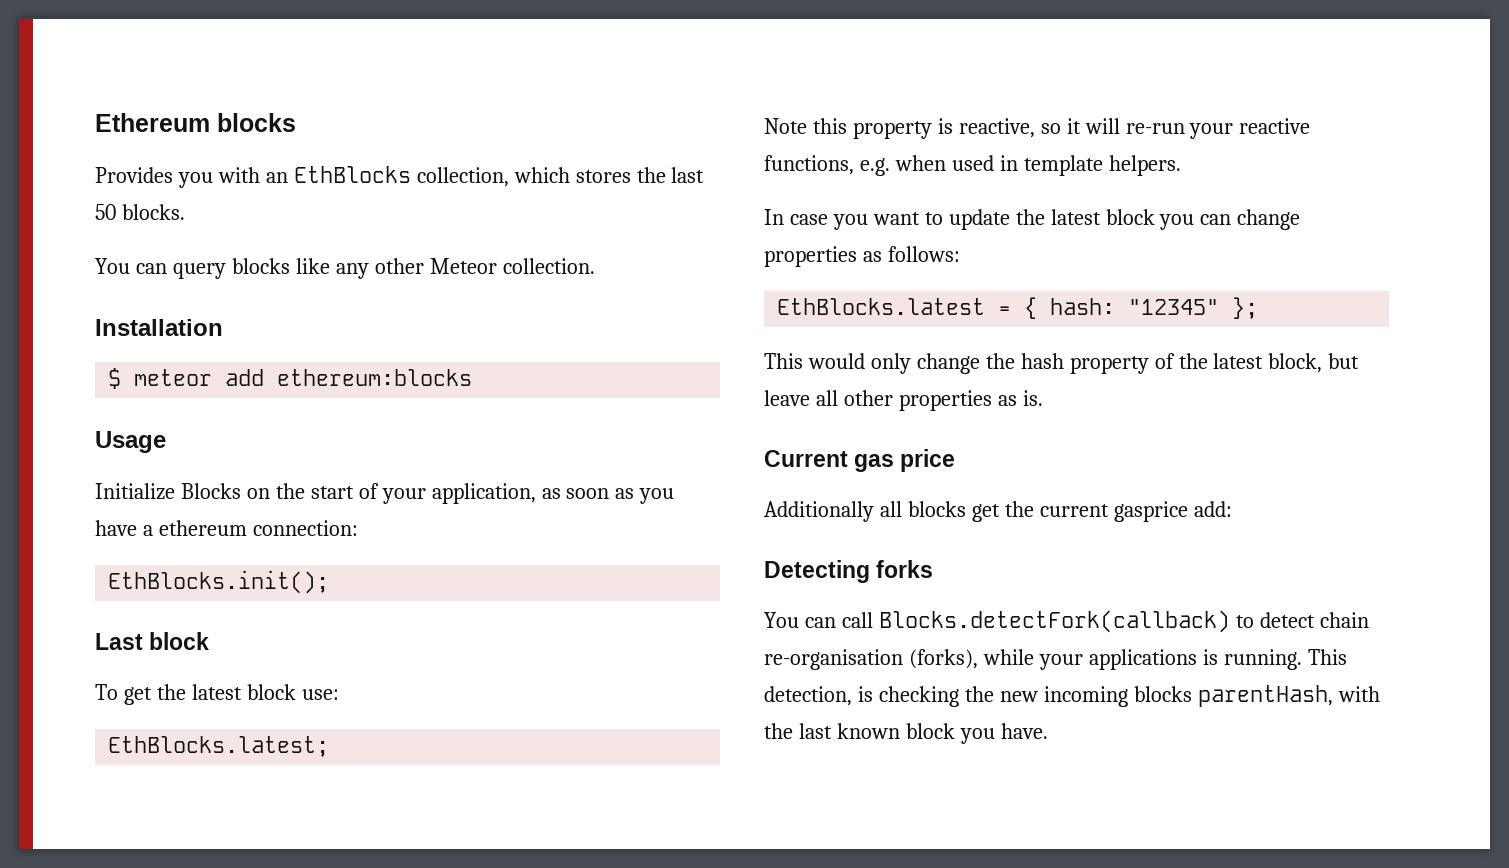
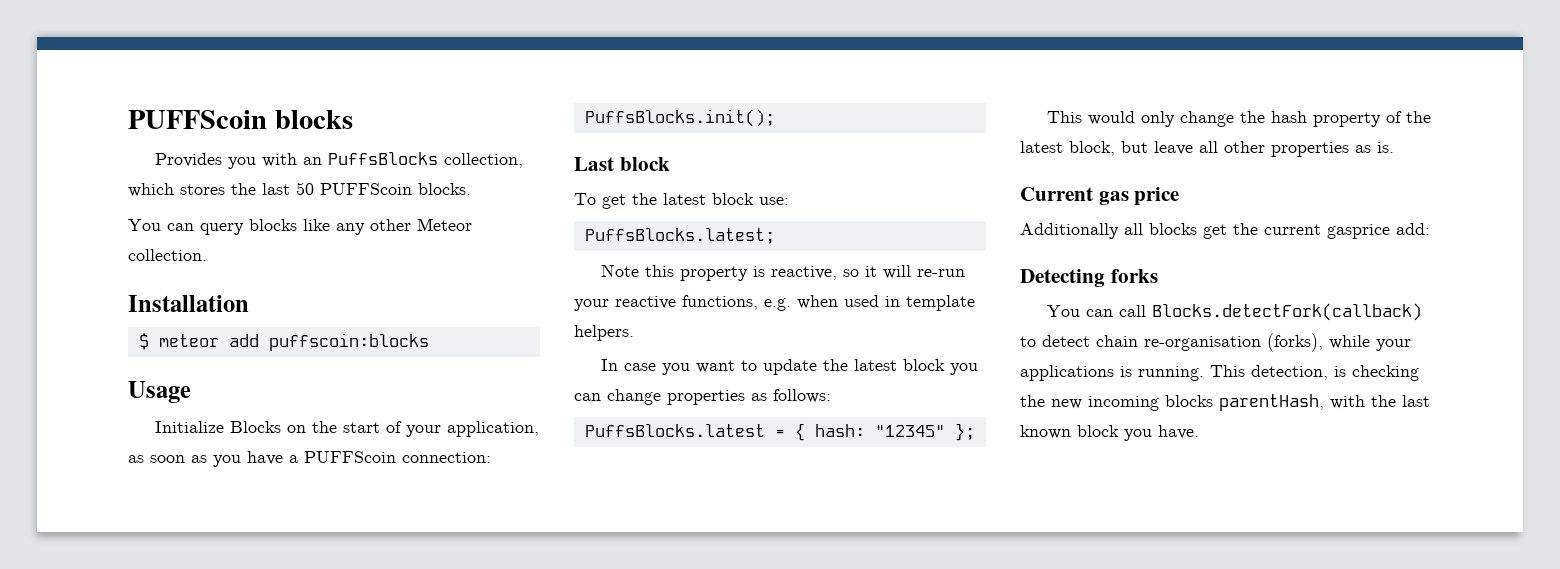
- Ethereum blocks
+ PUFFScoin blocks
- Provides you with an EthBlocks collection, which stores the last 50 blocks.
+ Provides you with an PuffsBlocks collection, which stores the last 50 PUFFScoin blocks.
- $ meteor add ethereum:blocks
+ $ meteor add puffscoin:blocks
- Initialize Blocks on the start of your application, as soon as you have a ethereum connection:
+ Initialize Blocks on the start of your application, as soon as you have a PUFFScoin connection:
- EthBlocks.init();
+ PuffsBlocks.init();
- EthBlocks.latest;
+ PuffsBlocks.latest;
- EthBlocks.latest = { hash: "12345" };
+ PuffsBlocks.latest = { hash: "12345" };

|---|

▶ **Work required**:
The preceding entries are to be returned verbatim, with every picture excluded.

▶ **Result of the exercise**:
- Ethereum blocks
+ PUFFScoin blocks
- Provides you with an EthBlocks collection, which stores the last 50 blocks.
+ Provides you with an PuffsBlocks collection, which stores the last 50 PUFFScoin blocks.
- $ meteor add ethereum:blocks
+ $ meteor add puffscoin:blocks
- Initialize Blocks on the start of your application, as soon as you have a ethereum connection:
+ Initialize Blocks on the start of your application, as soon as you have a PUFFScoin connection:
- EthBlocks.init();
+ PuffsBlocks.init();
- EthBlocks.latest;
+ PuffsBlocks.latest;
- EthBlocks.latest = { hash: "12345" };
+ PuffsBlocks.latest = { hash: "12345" };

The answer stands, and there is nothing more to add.